Thursday, June 22, 2017

Finding Our Voice

Finding Our Voice

In this week’s Parsha we read about the Korach episode, which ends with the earth swallowing up Korach and his followers. This punishment also affected all those who saw it:

All Israel who were around them fled from their voice, for they said, "Lest the earth swallow us up [too]!"

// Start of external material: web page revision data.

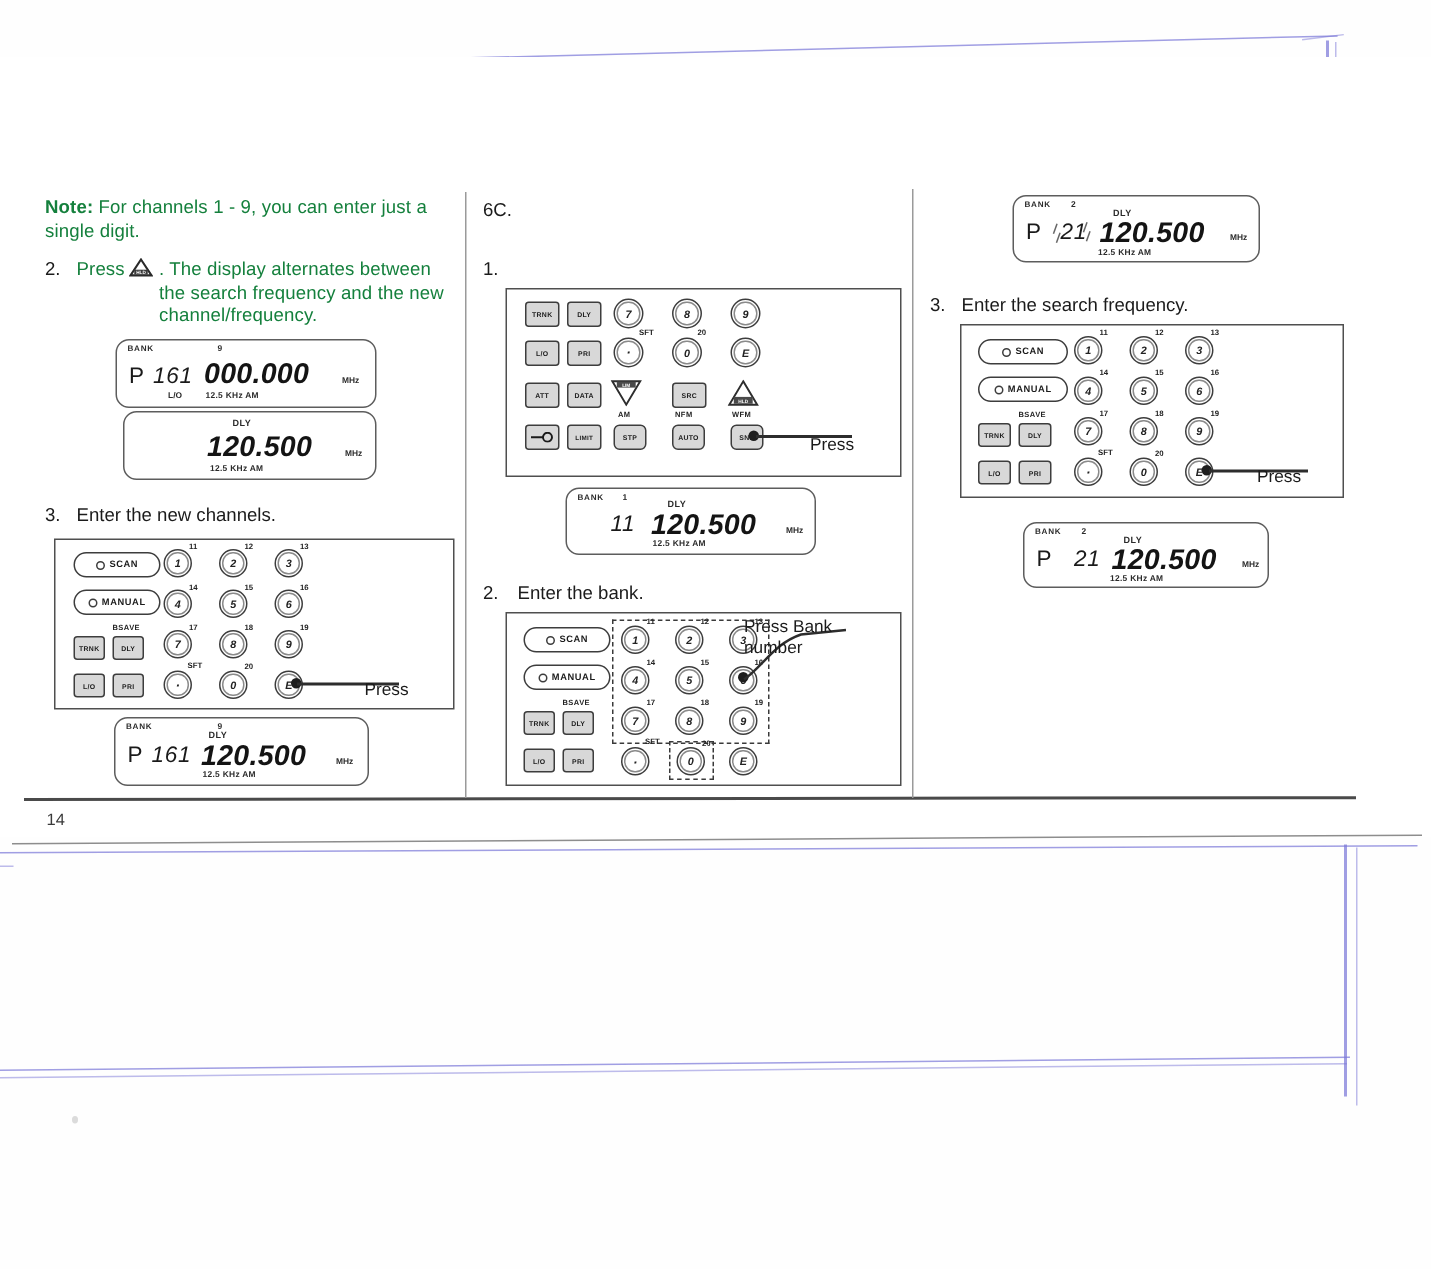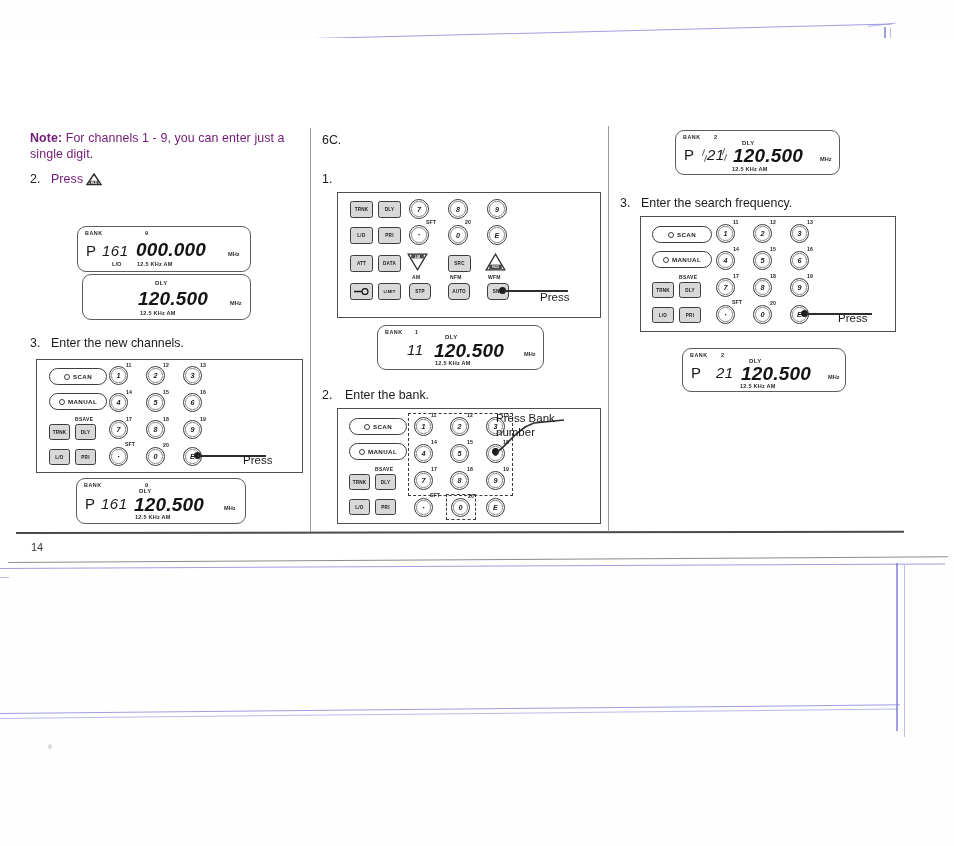"Note: For channels 1 -" .body-txt { color: #701a75 -> #15803d }
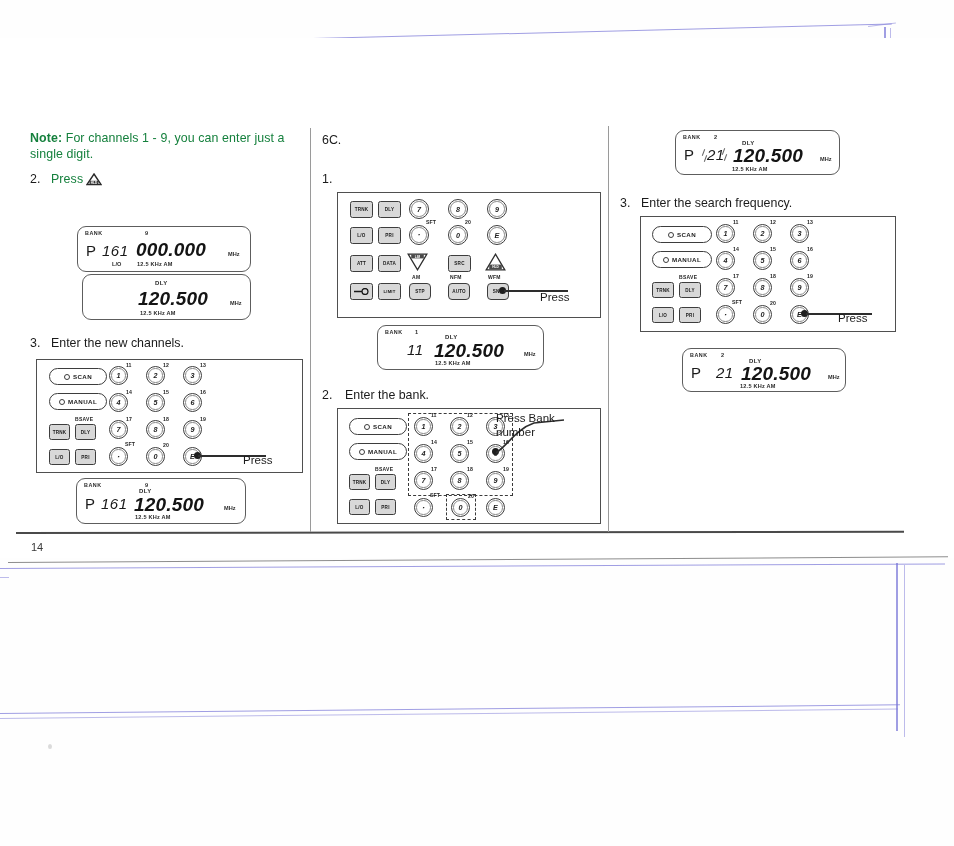". The display alternates between" div.body-txt { html: none -> <div>. The display alternates between the search frequency and the new channel/frequency.</div> }
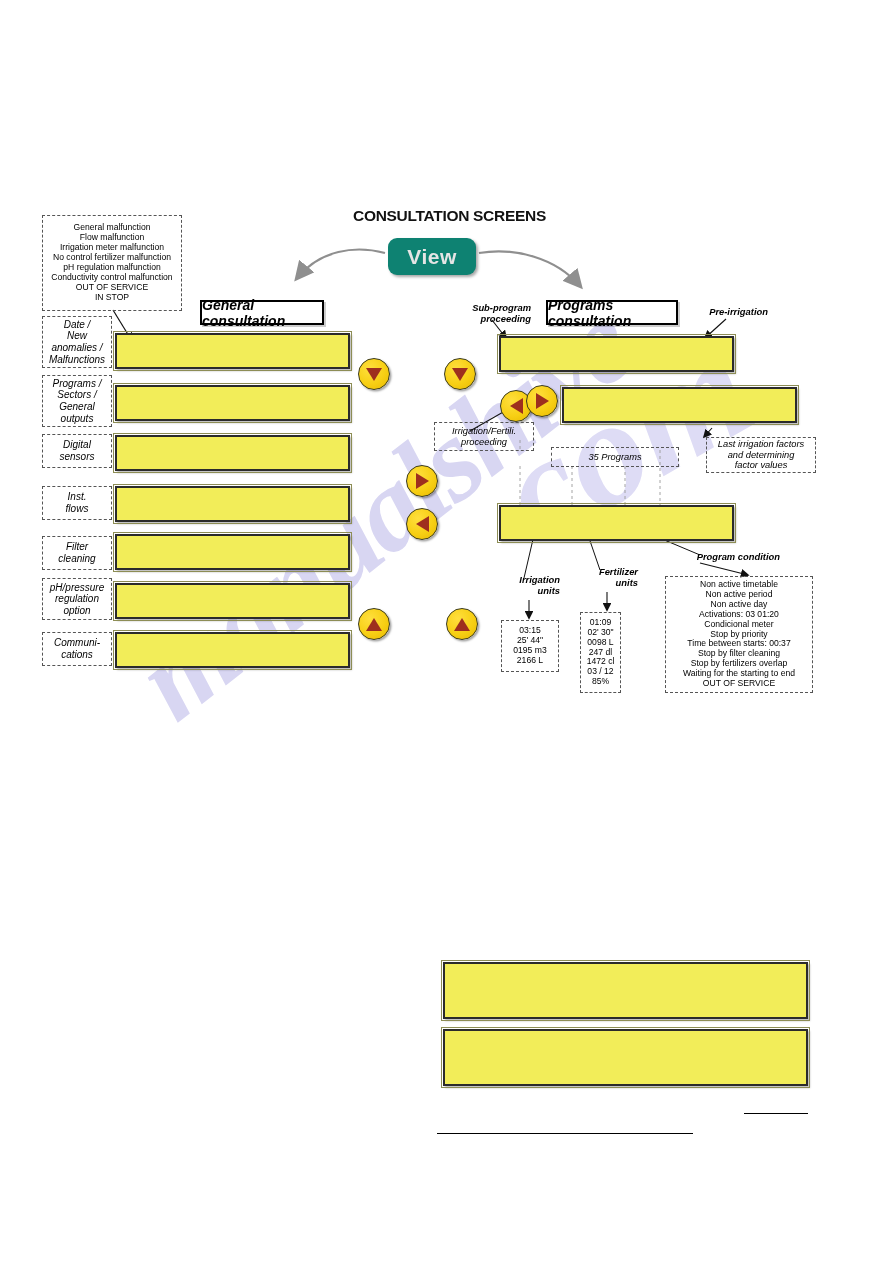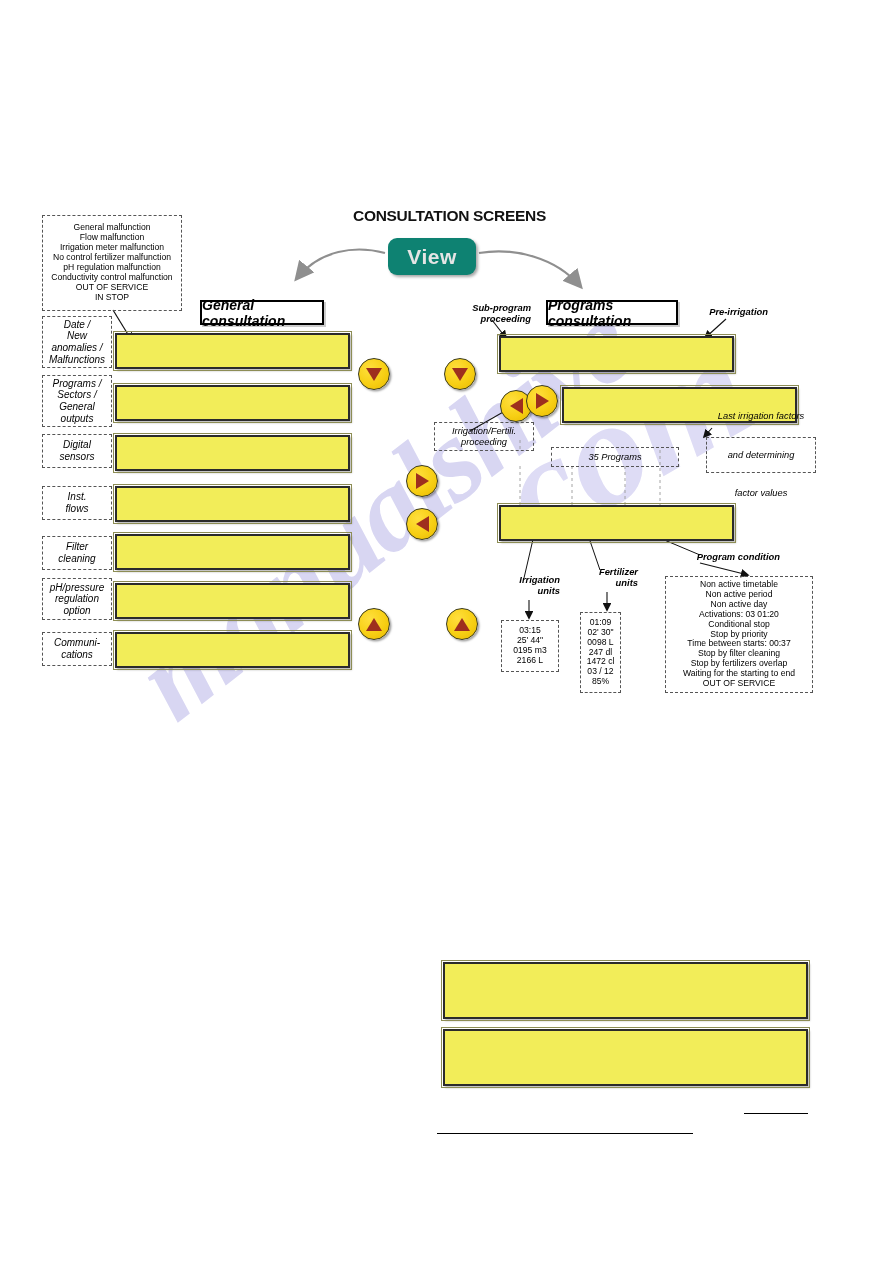"Last irrigation factors" div.dbox { gap: 28px -> none }
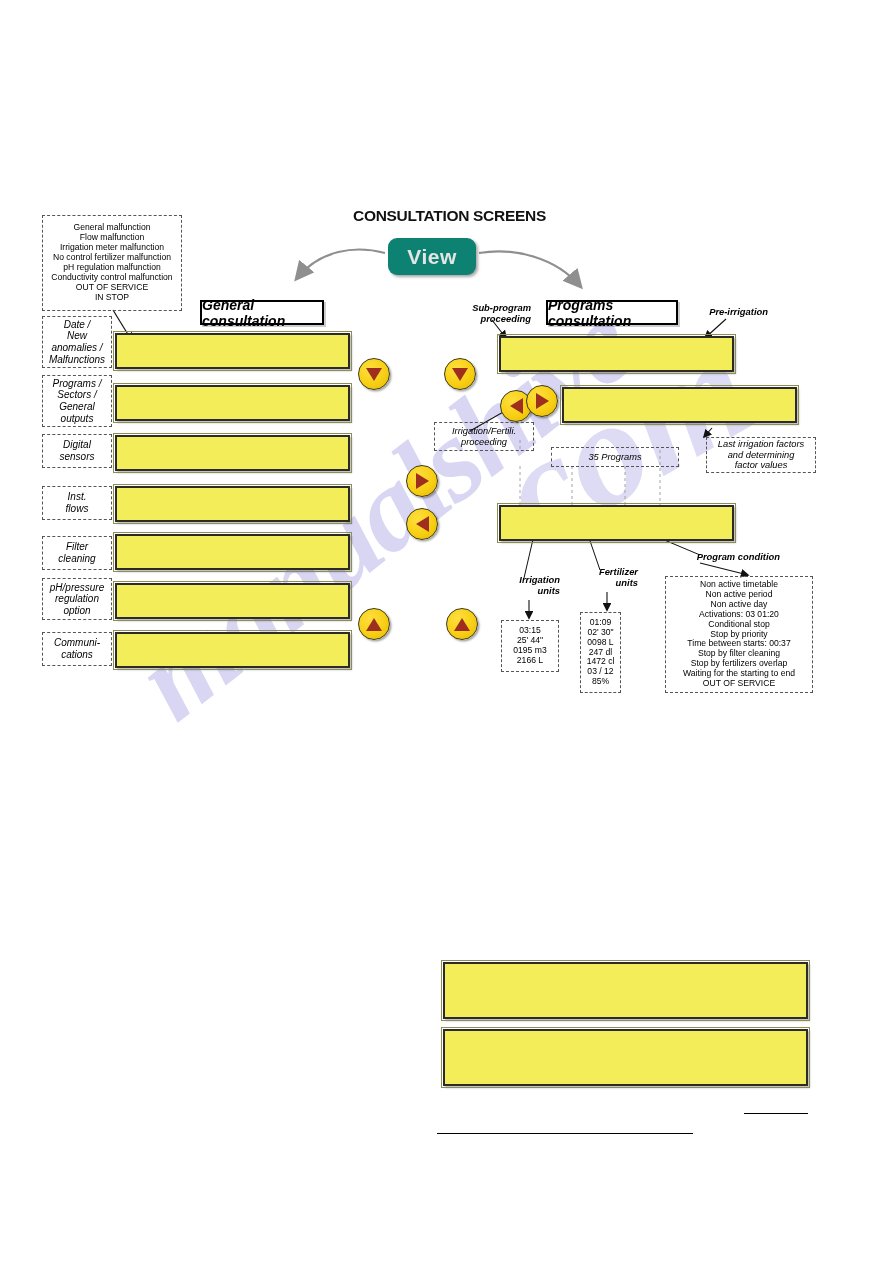"Conditional stop" span { text: Conditional stop -> Condicional meter }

לדוְכָל יִשְׂרָאֵל אֲשֶׁר סְבִיבֹתֵיהֶם נָסוּ לְקֹלָם כִּי אָמְרוּ פֶּן תִּבְלָעֵנוּ הָאָרֶץ:

Most commentators understand this verse  to mean that the people ran away from the sound of the earth buckling and the rebels crying out as they were swallowed alive. However if we look closely we notice that the prefix does not fit with the translation I offered- Nasu L’kolam” really means to run “Towards the voice” not away from the voice.”

The Korach Rebellion was a traumatic experience and a crisis of faith for many of the Jewish People- beyond the 250 directly implicated in the rebellion. Targum Yonatan ben Uzziel explains that as a result of these events the people “nasu L’Kolam” they found their voice and proclaimed:

ואמרין זכאי הוא יי וקושטא היך דינוי וקושטא הינון פתגמי משה עבדיה ואנן רשיעיא דמרדנא ביה
Hashem is righteous and the words of Moshe, His servant, are true. We are wrong!
The Jews experienced something profound. They processed what happened; and by doing so they found their voice to express a re-invigorated faith in and commitment to God.


When we experience something traumatic, something profound, something meaningful - large or small- it is an opportunity for us to flee towards our voice, ie to find our voice that will lead us to growth and positive change.